With Apache Airflow®, you can orchestrate ETL/ELT processes end-to-end, fully integrated in your wider data ecosystem. And now, thanks to the Astro free trial, you can step up your game and get your pipelines up in the cloud, paired with a CrateDB managed instance which keeps you working purely in the clouds forever.
In this blog post we will dive into a powerful combination of Astro and CrateDB Cloud and walk you through a speedy basic setup so you can run an ELT/ETL pipeline today, all up in the cloud, for free, no credit card needed.
CrateDB: Distributed database for real-time analytics
CrateDB OSS is an open-source distributed SQL database designed for handling large-scale data workloads. It offers seamless scalability, fault tolerance, and real-time querying capabilities, making it a powerful solution for data-intensive applications.
CrateDB Cloud is a fully managed database as a service (DBaaS) platform that brings the power of CrateDB to the cloud. It offers a seamless and hassle-free experience, allowing you to focus on your applications rather than managing infrastructure. With CrateDB Cloud, you can easily monitor, deploy and scale your database, upgrade effortlessly without downtime, and enjoy robust security and reliable performance.
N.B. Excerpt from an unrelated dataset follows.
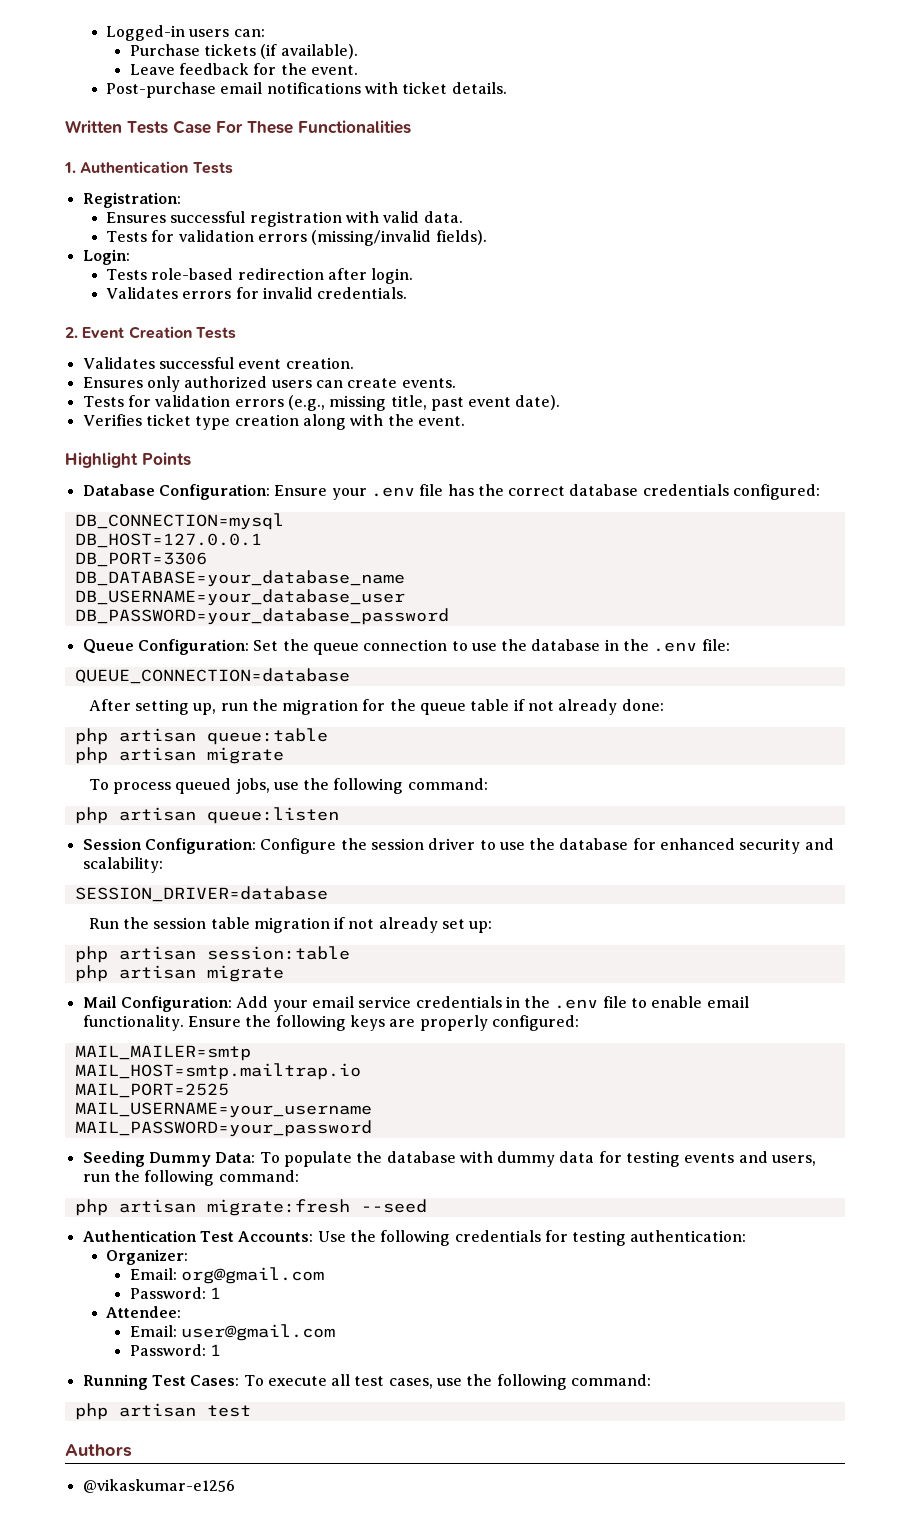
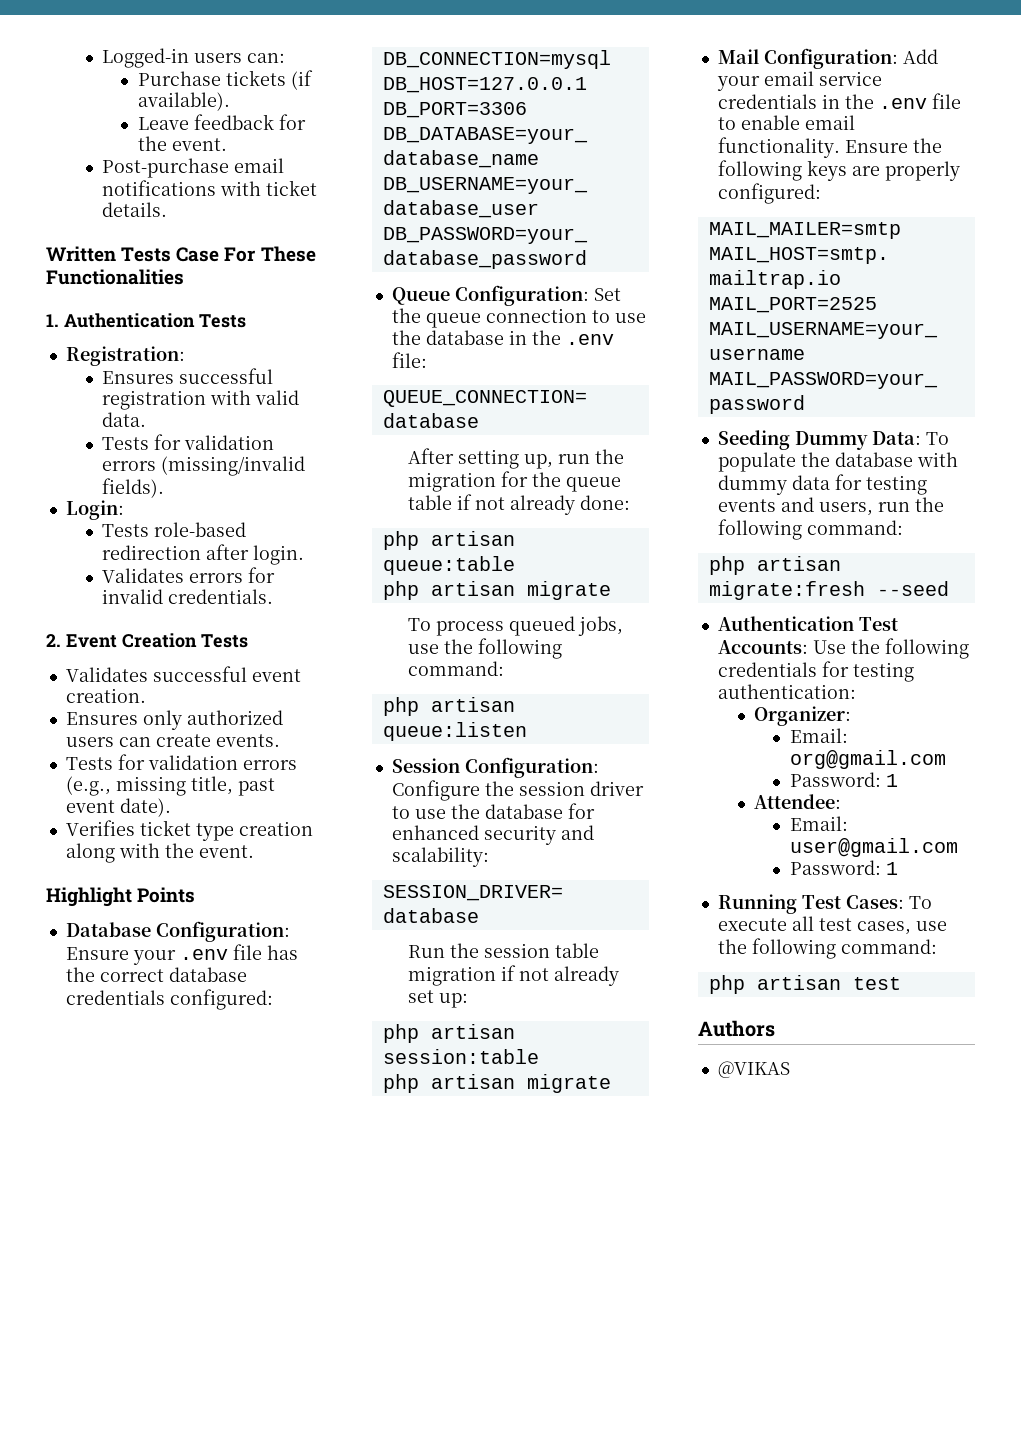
- @vikaskumar-e1256
+ @VIKAS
These features make CrateDB the perfect choice both to get started with your ETL/ELT pipelines orchestrated by Airflow, and also to leverage “almost-infinite” scalability when processing large amounts of data.
How to implement a simple ETL pipeline on Astro and CrateDB Cloud
This blog post shows you how to implement a simple ETL pipeline on Astro to:
- Dynamically ingest CSV files stored in a public GitHub repository
- Dynamically run transformations on that data
- Dynamically load the transformed data into a table in CrateDB Cloud
- Run a data quality check on your table
- Run a query on the table and get the results
- Fetch the query results from another task and print them to the logs
We will present this pipeline using data on possums, but of course you can easily adapt it to your use case. Just tweak the SQL queries and define your upstream data sources and you can have your organization's data flowing through the same pipeline.
Figure 1: Grid view of the ETL DAG in Airflow after it ran successfully.
This DAG uses cutting edge Airflow and CrateDB features to optimize your pipeline.
Data loading is performed using dynamic mapping over a task group (implemented in Airflow 2.5), creating a separate set of mapped tasks for each CSV file that is being extracted, transformed and loaded into CrateDB, giving you full observability, parallelism, concurrency control and allowing you to efficiently leverage Astro’s automated scaling.
Additionally, this pipeline incorporates a core principle of best practice data engineering: your result is only as good as the quality of your data, so make sure to check it! Before the final query runs, we are making sure the data does not contain errors using an operator of the SQL check operators family.
1. Get started with a free trial Astro account
It only takes 5 minutes, and you’ll get $300 in credits for free!
- Go to the Try Astro sign-up page and click on Get started.
- Sign up using either your email address, google or GitHub account.
- You will receive an email from Astro. In it click on Verify your email and a page will open up. After logging in using your method you will get a verification code, enter the code to dive into the world of Astro!
- You will be prompted to create an Organization and a Workspace. Choose any name you’d like!
Figure 2: Creating an Astro Organization and Workspace.
- Create an Astro Deployment by clicking on the Create Deployment button.
Figure 3: Click here to create an Astro Deployment.
- Choose a name for your Deployment as well as a cloud provider and region. You do not need to have an account for the cloud provider you choose and can leave the rest of the settings at their defaults! Click on Create Deployment to start the Deployment creation process.
Figure 4: Configure your Astro Deployment.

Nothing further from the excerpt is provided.